The country will be divided into three zones – red, orange and yellow – according to the intensity of the virus in each region.

The zoning depends on 21 factors, including local infection rates and hospital occupancy, with restrictions calibrated accordingly.

People in the highest-risk zones will have to stay within their comune, or municipality, and will only be allowed to leave for work, study, health or other essential reasons, as Italy brings in the strictest measures since its two-month spring lockdown was eased in May.

Conte gave a televised address on Wednesday evening, two days after the new system was announced, detailing which regions would be under which category.

He said the red zones would comprise the large northern regions of Lombardy and neighbouring Piedmont, along with Calabria in Italy’s southern toe and the tiny alpine region of Valle d’Aosta.

The orange regions, where shops will remain open and people can move freely within their towns and cities but not leave them, are Puglia in Italy’s heel and the southern island of Sicily.

The rest of the country’s 20 regions, including Lazio around Rome, will be yellow, meaning there are no restrictions other than those imposed nationwide, including a 10:00 pm to 5:00 am curfew, the closure of shopping centres on the weekend and reduced public transport capacity.

“With these measures, we can cool the contagion curve and regain some semblance of normality,” Conte said in his address.

Red-zone restrictions will resemble those imposed earlier this year during a strict nationwide lockdown, with residents’ movements severely limited.
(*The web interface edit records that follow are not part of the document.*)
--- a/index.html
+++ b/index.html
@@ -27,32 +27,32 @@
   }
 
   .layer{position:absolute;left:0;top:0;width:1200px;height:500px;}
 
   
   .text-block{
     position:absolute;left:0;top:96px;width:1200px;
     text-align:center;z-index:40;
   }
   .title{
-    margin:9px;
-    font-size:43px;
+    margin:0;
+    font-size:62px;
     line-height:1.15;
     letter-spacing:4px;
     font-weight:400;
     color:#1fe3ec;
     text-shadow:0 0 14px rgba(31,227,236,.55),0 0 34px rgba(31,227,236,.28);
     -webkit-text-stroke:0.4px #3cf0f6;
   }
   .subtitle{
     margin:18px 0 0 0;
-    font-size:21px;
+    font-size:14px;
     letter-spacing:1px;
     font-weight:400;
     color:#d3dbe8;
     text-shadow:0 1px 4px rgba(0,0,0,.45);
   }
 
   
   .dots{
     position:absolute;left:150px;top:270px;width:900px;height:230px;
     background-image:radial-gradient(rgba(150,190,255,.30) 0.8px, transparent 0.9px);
But unlike then, churches and parks will be open, hairdressers will operate and restaurants can serve take-out food until the national curfew.

Retail stores in those areas not selling essential goods such as food and pharmaceuticals are to shut, and people will be restricted from travelling outside their home town or city.
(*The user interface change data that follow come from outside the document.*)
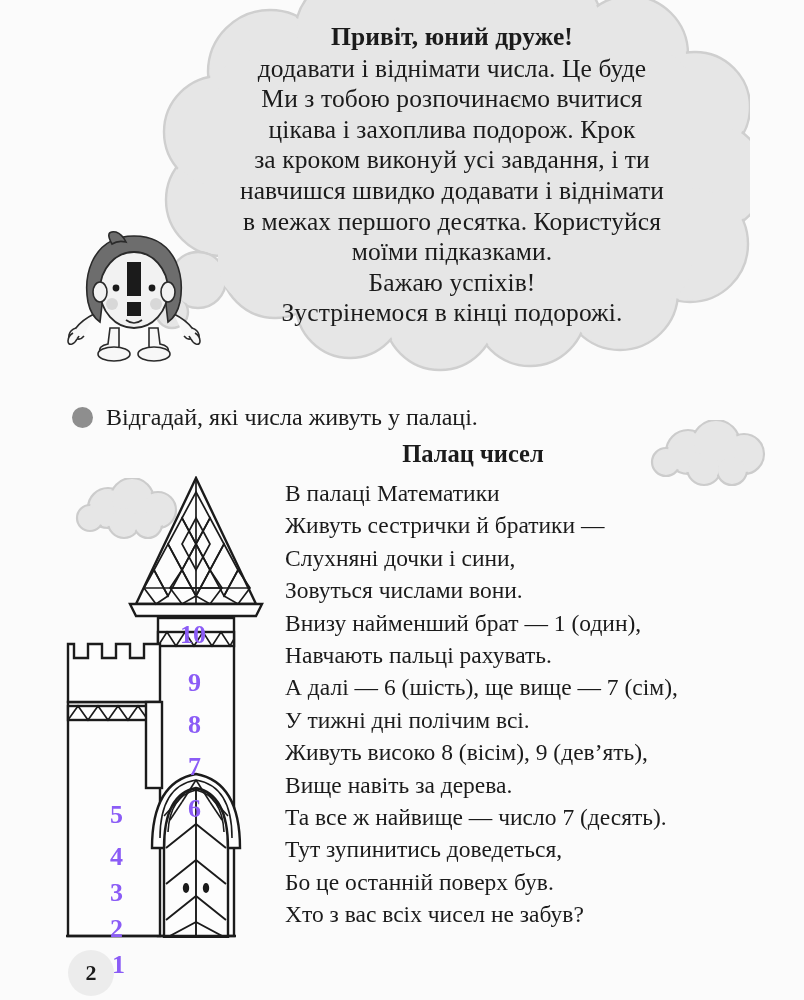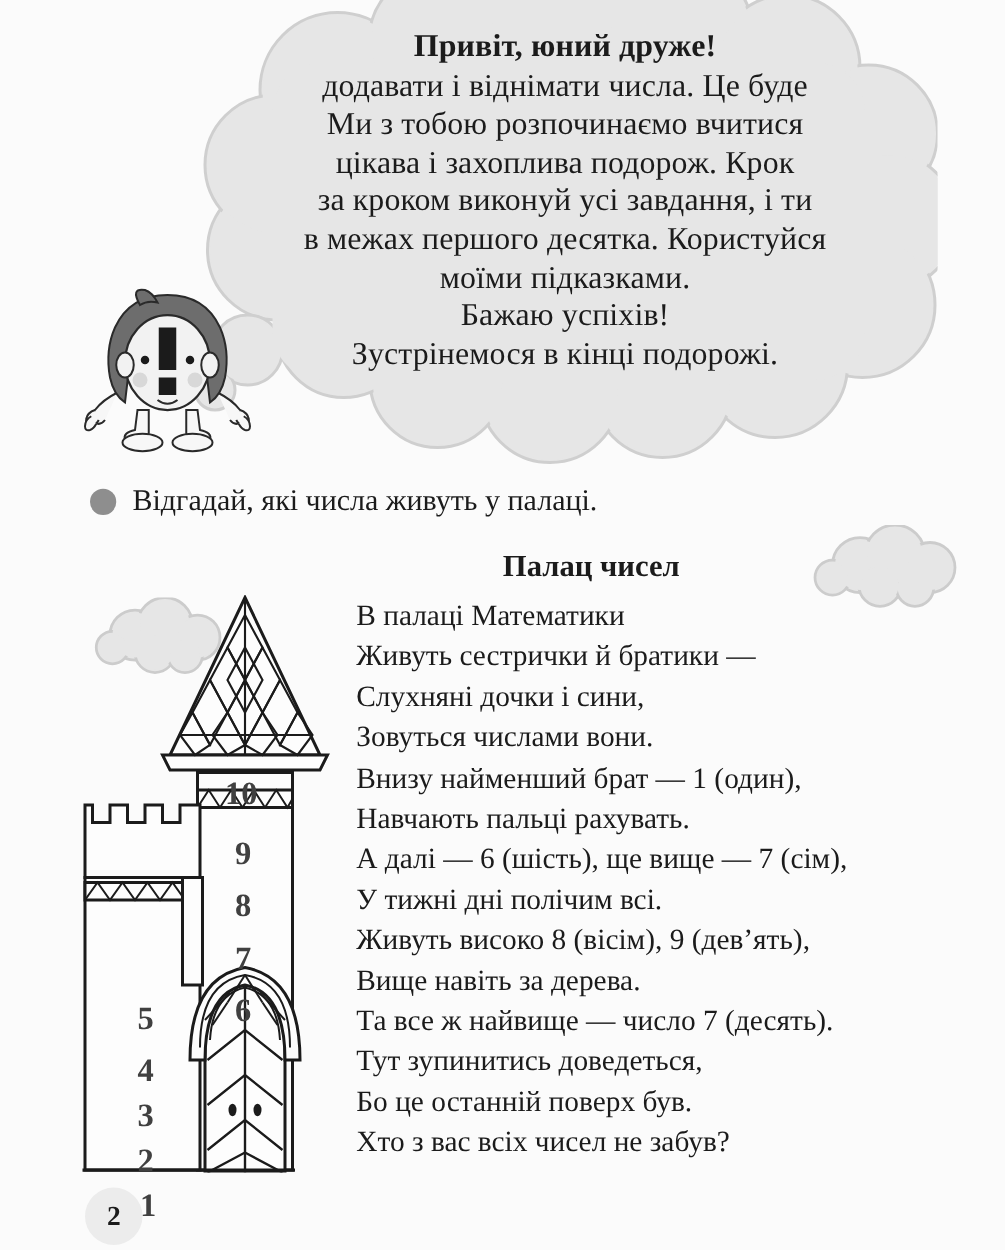--- a/index.html
+++ b/index.html
@@ -66,21 +66,21 @@
     left: 64px;
     top: 228px;
     width: 140px;
     height: 135px;
   }
 
   
   .task-row {
     position: absolute;
     left: 72px;
-    top: 387px;
+    top: 403px;
     display: flex;
     align-items: center;
     gap: 13px;
   }
   .bullet-dot {
     width: 21px;
     height: 21px;
     border-radius: 50%;
     background: #8e8e8e;
     flex: none;
@@ -126,21 +126,21 @@
     left: 60px;
     top: 476px;
     width: 230px;
     height: 462px;
   }
   .castle-num {
     position: absolute;
     font-family: "Liberation Serif", "DejaVu Serif", serif;
     font-weight: bold;
     font-size: 26px;
-    color: #404040;
+    color: #8b5cf6;
     line-height: 1;
   }
 
   
   .page-number {
     position: absolute;
     left: 68px;
     top: 950px;
     width: 46px;
     height: 46px;
@@ -205,20 +205,21 @@
         <rect x="68" y="58" width="474" height="254" rx="40"></rect>
       </g>
     </svg>
 
     <div class="bubble-text">
       <span class="greeting bline">Привіт, юний друже!</span>
       <span class="bline">додавати і віднімати числа. Це буде</span>
       <span class="bline">Ми з тобою розпочинаємо вчитися</span>
       <span class="bline">цікава і захоплива подорож. Крок</span>
       <span class="bline">за кроком виконуй усі завдання, і ти</span>
+      <span class="bline">навчишся швидко додавати і віднімати</span>
       <span class="bline">в межах першого десятка. Користуйся</span>
       <span class="bline">моїми підказками.</span>
       <span class="bline">Бажаю успіхів!</span>
       <span class="bline">Зустрінемося в кінці подорожі.</span>
     </div>
   </div>
 
   <svg class="mascot" viewBox="0 0 140 135">
 
     <g fill="#f7f7f7" stroke="#2a2a2a" stroke-width="1.6">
Schools will also have to move to remote learning from the second grade of middle school upwards in red zones, while this is only mandatory for high schools in other areas.
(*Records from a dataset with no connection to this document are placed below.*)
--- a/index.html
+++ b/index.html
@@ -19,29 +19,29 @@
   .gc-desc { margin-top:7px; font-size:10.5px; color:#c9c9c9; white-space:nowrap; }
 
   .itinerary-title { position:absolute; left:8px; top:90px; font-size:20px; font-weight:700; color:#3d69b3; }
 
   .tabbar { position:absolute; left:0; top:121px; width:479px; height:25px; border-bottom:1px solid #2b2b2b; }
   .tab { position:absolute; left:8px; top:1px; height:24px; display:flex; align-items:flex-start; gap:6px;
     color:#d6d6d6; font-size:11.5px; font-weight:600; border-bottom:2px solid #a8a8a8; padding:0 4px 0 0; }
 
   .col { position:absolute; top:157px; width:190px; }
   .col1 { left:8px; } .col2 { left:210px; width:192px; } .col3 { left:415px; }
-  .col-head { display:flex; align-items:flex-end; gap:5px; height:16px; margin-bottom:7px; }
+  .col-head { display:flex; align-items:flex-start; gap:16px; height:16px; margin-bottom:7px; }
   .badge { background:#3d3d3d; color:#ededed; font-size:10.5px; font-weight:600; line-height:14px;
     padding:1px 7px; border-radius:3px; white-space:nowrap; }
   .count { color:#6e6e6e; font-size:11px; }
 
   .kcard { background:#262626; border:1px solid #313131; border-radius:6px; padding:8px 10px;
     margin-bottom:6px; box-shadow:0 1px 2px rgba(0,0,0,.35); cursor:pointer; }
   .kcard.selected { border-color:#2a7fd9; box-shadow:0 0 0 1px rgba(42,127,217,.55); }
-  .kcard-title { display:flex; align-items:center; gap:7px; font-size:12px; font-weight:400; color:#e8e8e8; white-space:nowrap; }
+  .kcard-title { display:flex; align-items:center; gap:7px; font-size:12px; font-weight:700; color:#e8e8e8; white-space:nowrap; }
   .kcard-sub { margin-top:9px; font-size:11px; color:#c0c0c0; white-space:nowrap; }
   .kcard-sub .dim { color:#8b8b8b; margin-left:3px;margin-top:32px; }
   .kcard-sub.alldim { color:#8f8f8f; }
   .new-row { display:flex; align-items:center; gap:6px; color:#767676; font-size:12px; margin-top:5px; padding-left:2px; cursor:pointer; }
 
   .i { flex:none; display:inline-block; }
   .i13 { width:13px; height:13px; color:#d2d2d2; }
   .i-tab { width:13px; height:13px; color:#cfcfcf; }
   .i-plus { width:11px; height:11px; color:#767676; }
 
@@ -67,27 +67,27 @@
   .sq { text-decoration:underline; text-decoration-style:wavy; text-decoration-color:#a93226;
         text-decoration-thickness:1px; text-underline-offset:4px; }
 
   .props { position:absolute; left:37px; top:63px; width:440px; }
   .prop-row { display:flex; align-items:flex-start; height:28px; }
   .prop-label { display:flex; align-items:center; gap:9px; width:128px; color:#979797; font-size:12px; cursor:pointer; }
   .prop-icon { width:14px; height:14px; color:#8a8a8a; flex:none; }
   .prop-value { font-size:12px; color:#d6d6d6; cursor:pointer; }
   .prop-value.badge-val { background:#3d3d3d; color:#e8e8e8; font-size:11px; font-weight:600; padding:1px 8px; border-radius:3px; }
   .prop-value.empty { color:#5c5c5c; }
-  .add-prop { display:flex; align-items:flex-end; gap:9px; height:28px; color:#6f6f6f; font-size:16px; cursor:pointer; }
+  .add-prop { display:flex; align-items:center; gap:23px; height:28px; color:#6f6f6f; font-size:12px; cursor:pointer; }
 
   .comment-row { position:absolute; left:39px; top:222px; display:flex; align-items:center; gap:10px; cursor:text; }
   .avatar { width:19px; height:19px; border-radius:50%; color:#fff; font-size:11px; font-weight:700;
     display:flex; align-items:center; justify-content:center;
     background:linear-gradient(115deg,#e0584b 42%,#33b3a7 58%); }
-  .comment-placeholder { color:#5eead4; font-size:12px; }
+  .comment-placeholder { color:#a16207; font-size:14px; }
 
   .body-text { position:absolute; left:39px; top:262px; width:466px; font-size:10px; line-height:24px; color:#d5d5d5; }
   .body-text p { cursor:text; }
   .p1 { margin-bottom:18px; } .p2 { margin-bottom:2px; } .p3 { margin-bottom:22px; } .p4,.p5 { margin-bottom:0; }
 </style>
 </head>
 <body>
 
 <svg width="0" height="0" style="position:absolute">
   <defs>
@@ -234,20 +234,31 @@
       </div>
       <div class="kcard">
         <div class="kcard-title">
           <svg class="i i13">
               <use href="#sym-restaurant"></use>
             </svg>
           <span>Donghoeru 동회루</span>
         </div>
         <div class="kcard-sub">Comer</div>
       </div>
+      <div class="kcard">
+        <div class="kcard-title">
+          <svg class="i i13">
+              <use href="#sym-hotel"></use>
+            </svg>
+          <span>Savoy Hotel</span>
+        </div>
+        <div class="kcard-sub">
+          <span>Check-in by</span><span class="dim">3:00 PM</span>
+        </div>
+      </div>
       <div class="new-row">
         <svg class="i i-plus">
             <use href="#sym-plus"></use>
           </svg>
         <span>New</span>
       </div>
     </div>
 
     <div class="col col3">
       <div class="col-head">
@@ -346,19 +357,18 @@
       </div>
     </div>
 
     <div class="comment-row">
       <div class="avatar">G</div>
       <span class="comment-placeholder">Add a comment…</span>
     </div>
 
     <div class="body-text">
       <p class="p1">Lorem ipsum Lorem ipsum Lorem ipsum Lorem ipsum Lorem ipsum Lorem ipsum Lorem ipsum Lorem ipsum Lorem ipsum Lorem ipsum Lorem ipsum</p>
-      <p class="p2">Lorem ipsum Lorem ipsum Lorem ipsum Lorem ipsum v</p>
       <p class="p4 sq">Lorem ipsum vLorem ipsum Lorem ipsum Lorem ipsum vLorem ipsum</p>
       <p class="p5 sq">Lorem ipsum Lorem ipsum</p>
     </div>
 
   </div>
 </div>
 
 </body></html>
Italy’s health ministry decides which region is in which zone based on the advice of its Technical Scientific Committee (CTS), effectively bypassing regional authorities – many of which have said they were against a local lockdown or other tough measures.

The provisions apply until December 3, while the government is expected to revise the situation weekly and issue new ordinances every 15 days, according to the new decree.

Italy recorded 352 coronavirus-related deaths on Wednesday after registering 353 the day before, while the daily tally of new infections rose to 30,550 from 28,244.